__Instructions to follow__: Copy nothing but the text: reproduce each line of the listing exactly and leave the pictures out.

__Extracted information__:
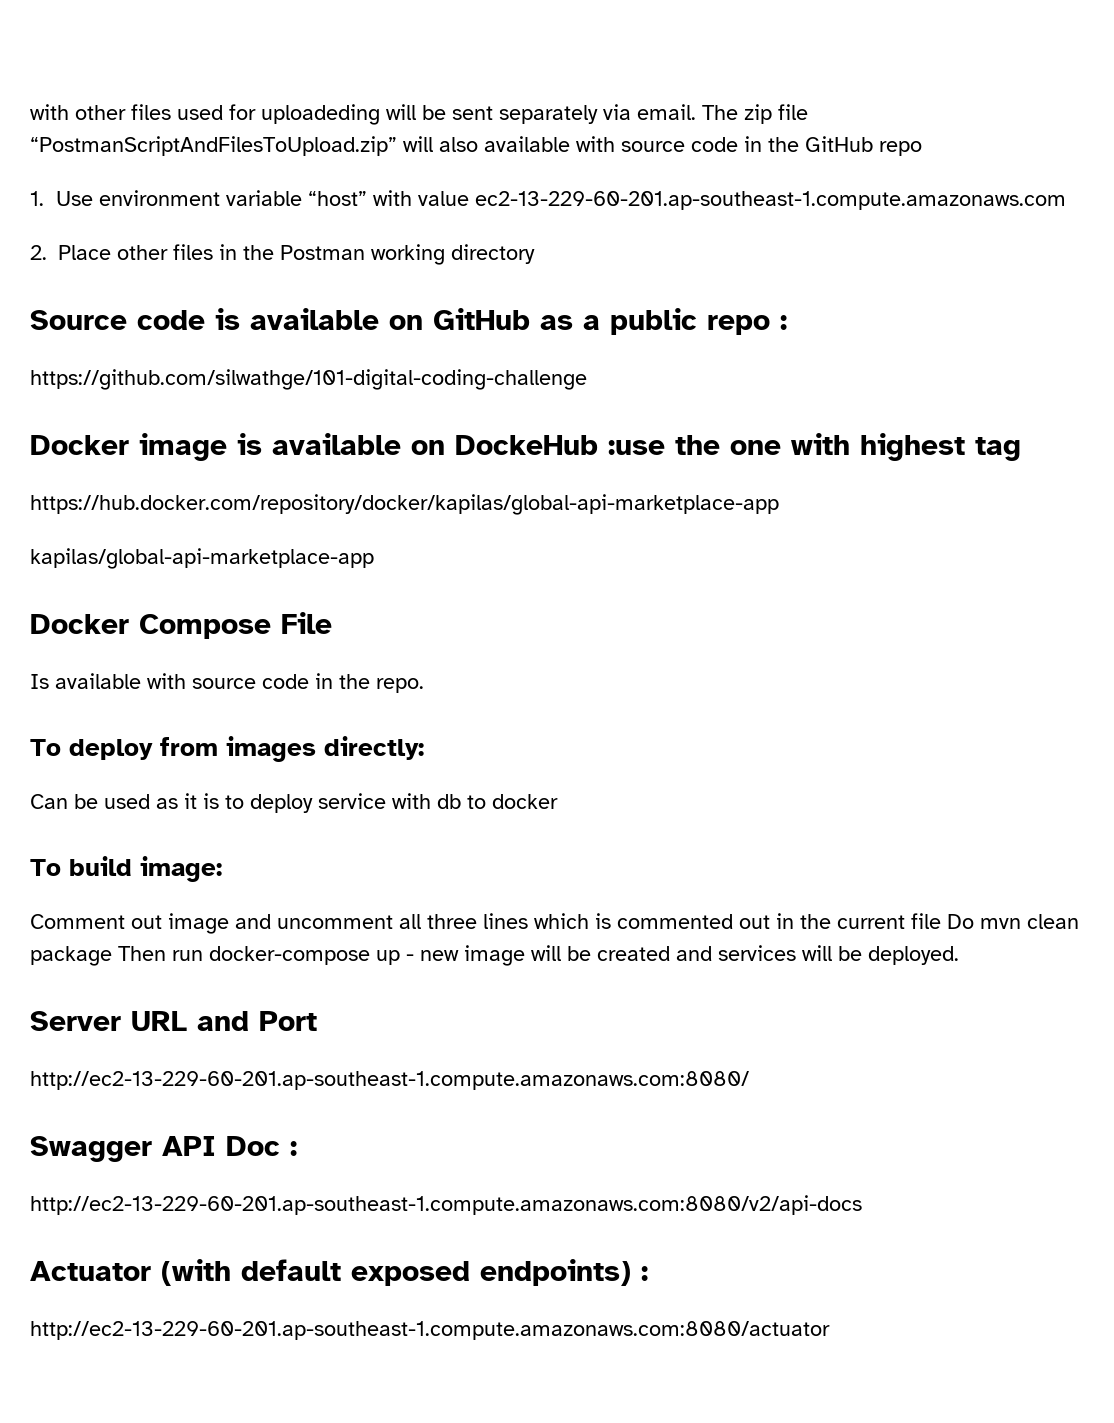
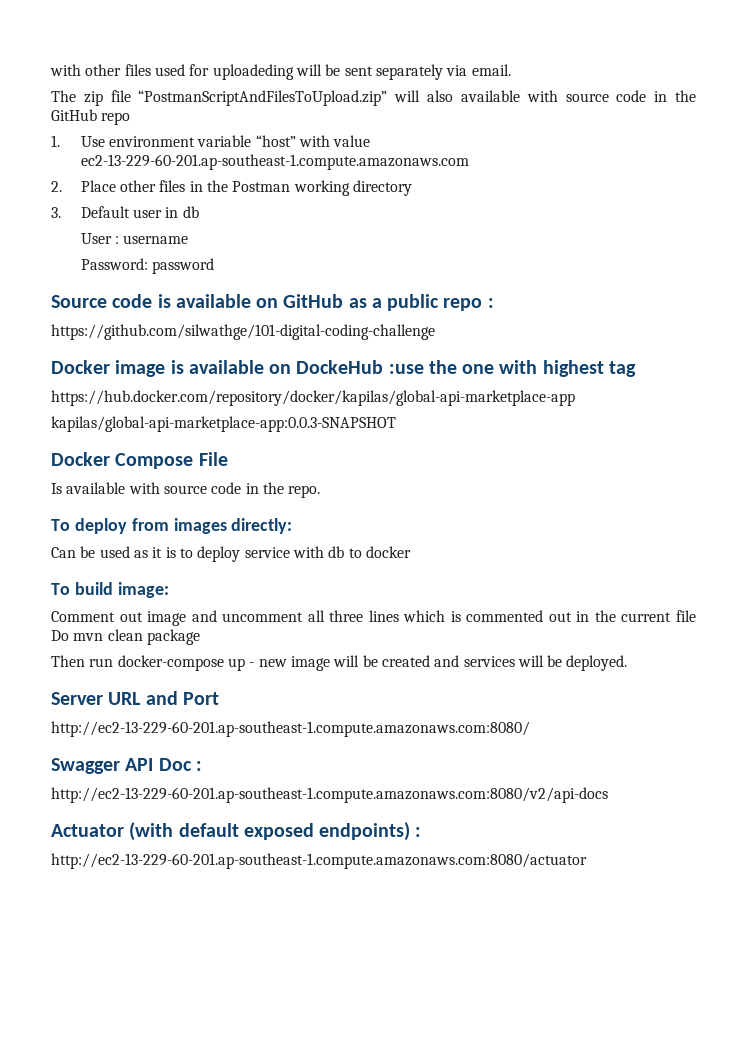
(696, 112) none -> (511, 70) //
(535, 254) none -> [51,206,199,218] [80,233,189,244] [80,258,214,274] // 3. Default user in db // User : username // Password: password
[30,548,374,569] kapilas/global-api-marketplace-app -> [51,416,396,432] kapilas/global-api-marketplace-app:0.0.3-SNAPSHOT
(112, 956) none -> (200, 637) //

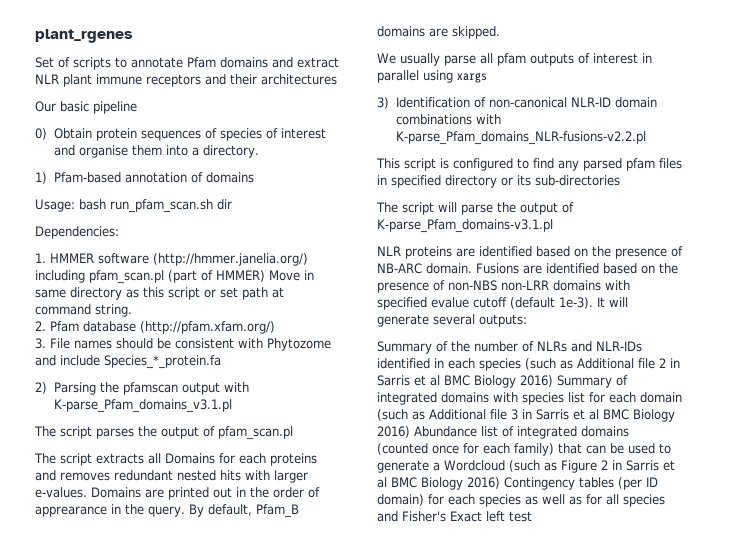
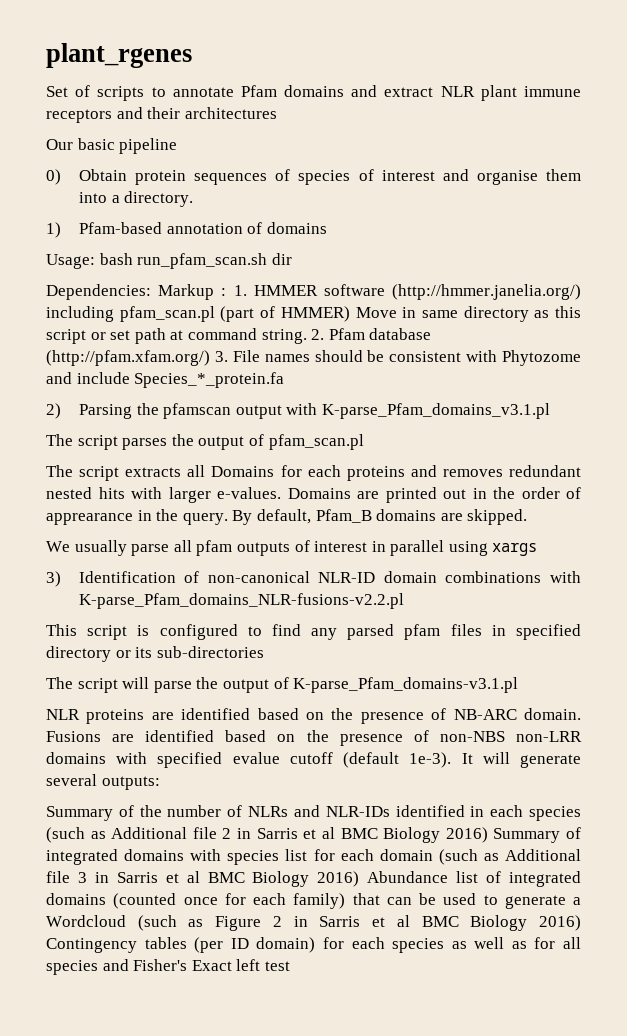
(119, 232) // -> [158,284,227,300] Markup :
(132, 310) // -> (307, 336) none
(275, 327) // -> (210, 358) none

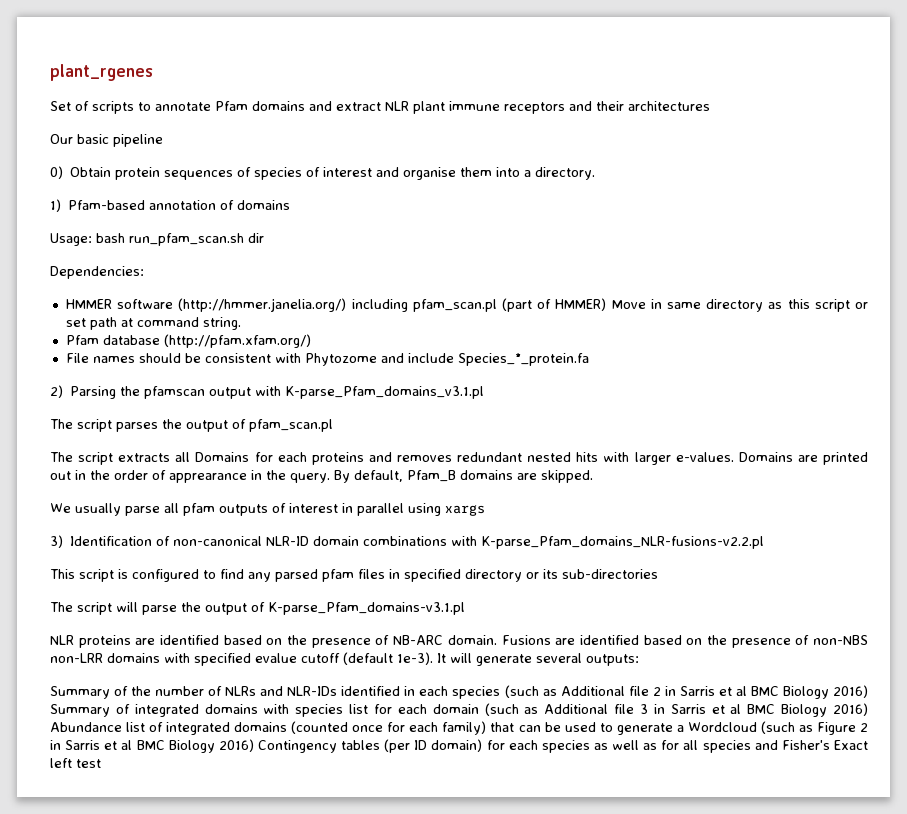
[158,284,247,300] Markup : 1. -> (144, 272) //
[311,329,325,340] 2. -> (241, 323) //
[214,351,228,362] 3. -> (311, 341) //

__Result of the exercise__:
(696, 112) none -> (511, 70) //
(535, 254) none -> [51,206,199,218] [80,233,189,244] [80,258,214,274] // 3. Default user in db // User : username // Password: password
[30,548,374,569] kapilas/global-api-marketplace-app -> [51,416,396,432] kapilas/global-api-marketplace-app:0.0.3-SNAPSHOT
(112, 956) none -> (200, 637) //

(119, 232) // -> [158,284,227,300] Markup :
(132, 310) // -> (307, 336) none
(275, 327) // -> (210, 358) none

[158,284,247,300] Markup : 1. -> (144, 272) //
[311,329,325,340] 2. -> (241, 323) //
[214,351,228,362] 3. -> (311, 341) //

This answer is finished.